The Illusion of Objectivity: Auditing Political Bias in Commercial AI [City location TBC]
[City location TBC]
When a professional uses an enterprise AI tool to synthesise research or summarise a complex policy issue, the tool feels like a fast, neutral assistant. However, commercial Large Language Models (LLMs) are far from politically neutral. In fact, if you ask major public LLMs who they would vote for in an Australian election, they will actively reveal distinct political and policy preferences.
For organisations operating in environments where neutrality, objectivity and evidence-based decision-making are expected, relying on off-the-shelf generative tools presents a high-stakes risk. How do we ensure these automated political preferences do not quietly shape advice going to Cabinet?
In this strategic, high-level workshop, we will step away from the technical code and look closely at the architecture of AI risk. Rather than learning how to build these tools, we will learn how to audit them. We will expose the hidden political biases in commercial LLMs and explore what more rigorous approaches look like in a public sector context.

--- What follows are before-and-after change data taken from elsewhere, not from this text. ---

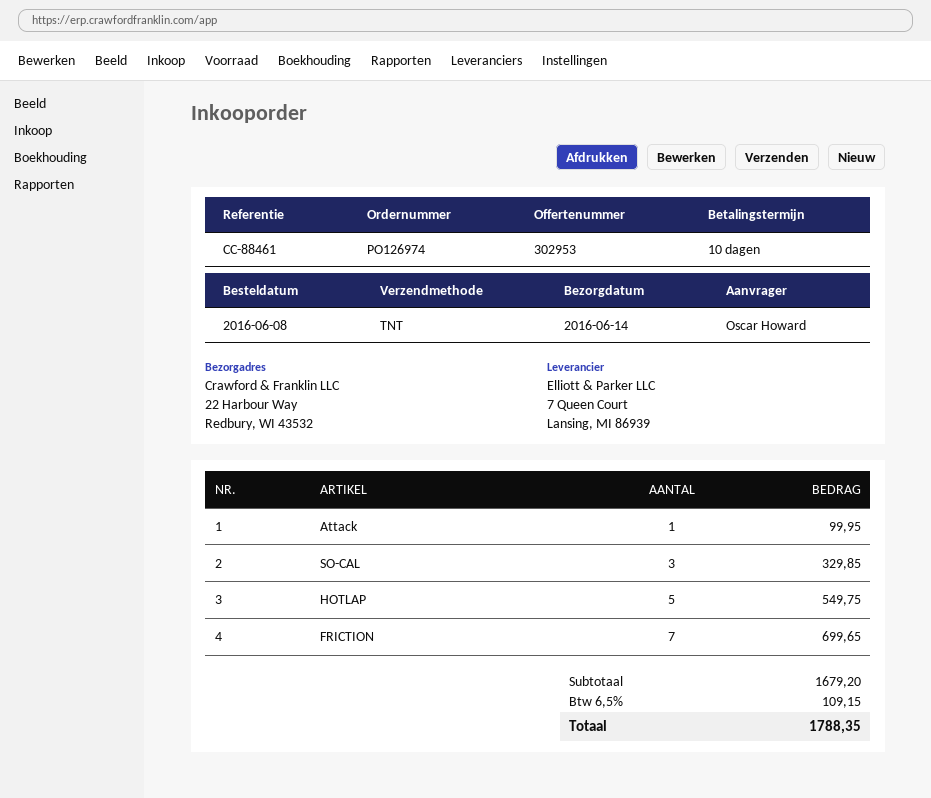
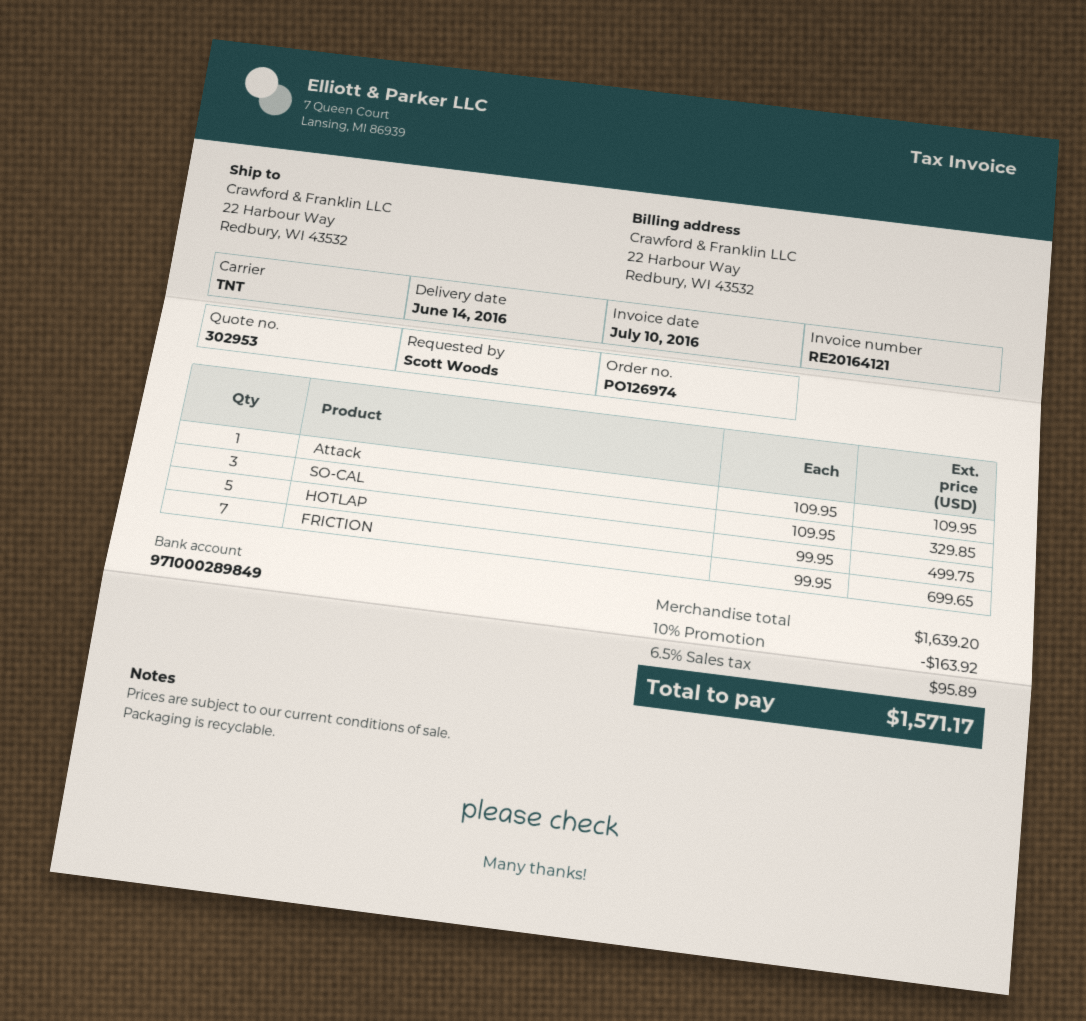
ordered by: Oscar Howard -> Scott Woods
Attack: 1 for 99.95 -> 1 for 109.95
HOTLAP: 5 for 549.75 -> 5 for 499.75
subtotal: 1679.20 -> 1639.20
discount: none -> 10% = 163.92
tax: 6.5% = 109.15 -> 6.5% = 95.89
total: 1788.35 -> 1571.17

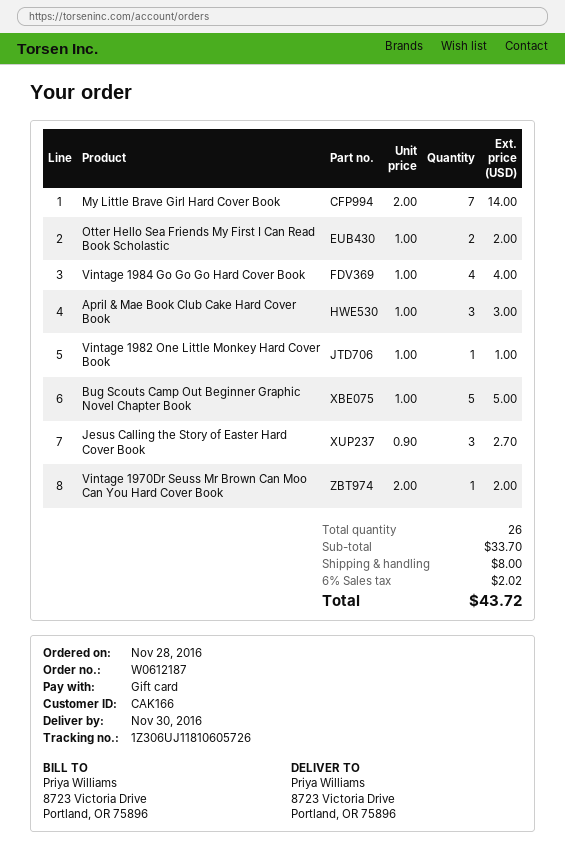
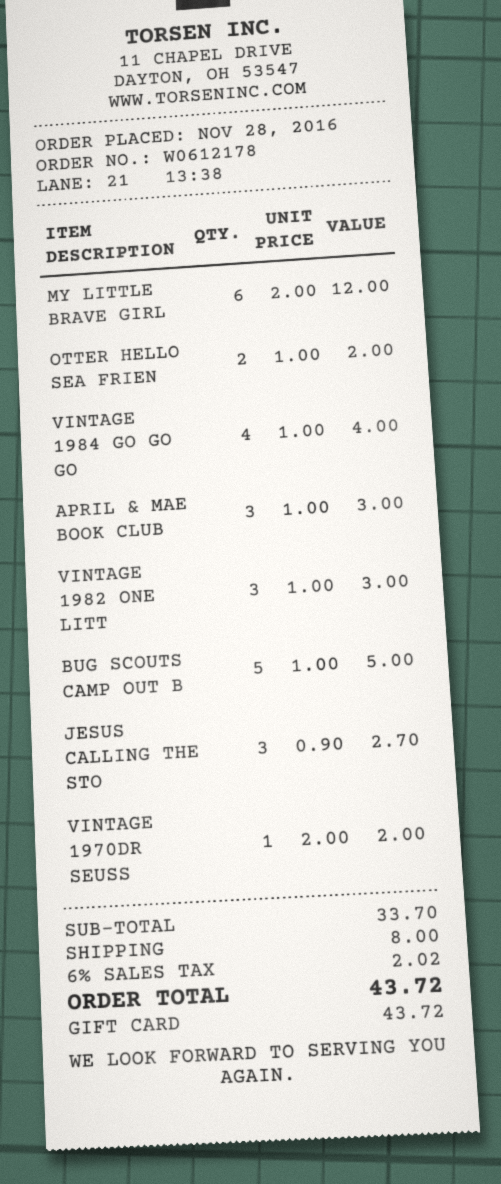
order number: W0612187 -> W0612178
My Little Brave Girl Hard Cover Book: 7 x 2.00 = 14.00 -> 6 x 2.00 = 12.00
Vintage 1982 One Little Monkey Hard Cover Book: 1 x 1.00 = 1.00 -> 3 x 1.00 = 3.00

In this workshop, participants will:
Deconstruct the Political Slant: Unpack how major commercial models express specific voting and policy preferences when tested against Australian political contexts.
Run a Live Policy Stress Test: Participate in a high-level interactive exercise to identify hidden political assumptions and sycophancy in everyday AI prompts.
Explore High-Dimensional Rigor: Walk through a strategic case study to see how deterministic data frameworks can map massive public sentiment with zero hallucinations and complete mathematical neutrality.
Define AI Governance for High-Stakes Projects: Discuss how senior leaders and policy teams can move beyond ad-hoc experimentation and establish safe, auditable data sandboxes for complex data environments.
This workshop is designed for policymakers, analysts, strategic leaders, researchers and reformers who want to look under the hood of generative AI and ensure important decisions remain robust, transparent and defensible.
Facilitator
Professor Paul X. McCarthy is a computational social science researcher and CEO of League of Scholars, specialising in mapping the technology and innovation landscape. A founding partner of the Oxford Science of Startups lab, Paul delivers trusted data science and analytics projects for the UN and OECD, state governments, and federal departments including Industry, Foreign Affairs and Trade, and Education. He co-authors The Australian’s annual RESEARCH magazine, which serves as the nation's definitive benchmark for research capability, and holds an Adjunct Professor role at UNSW.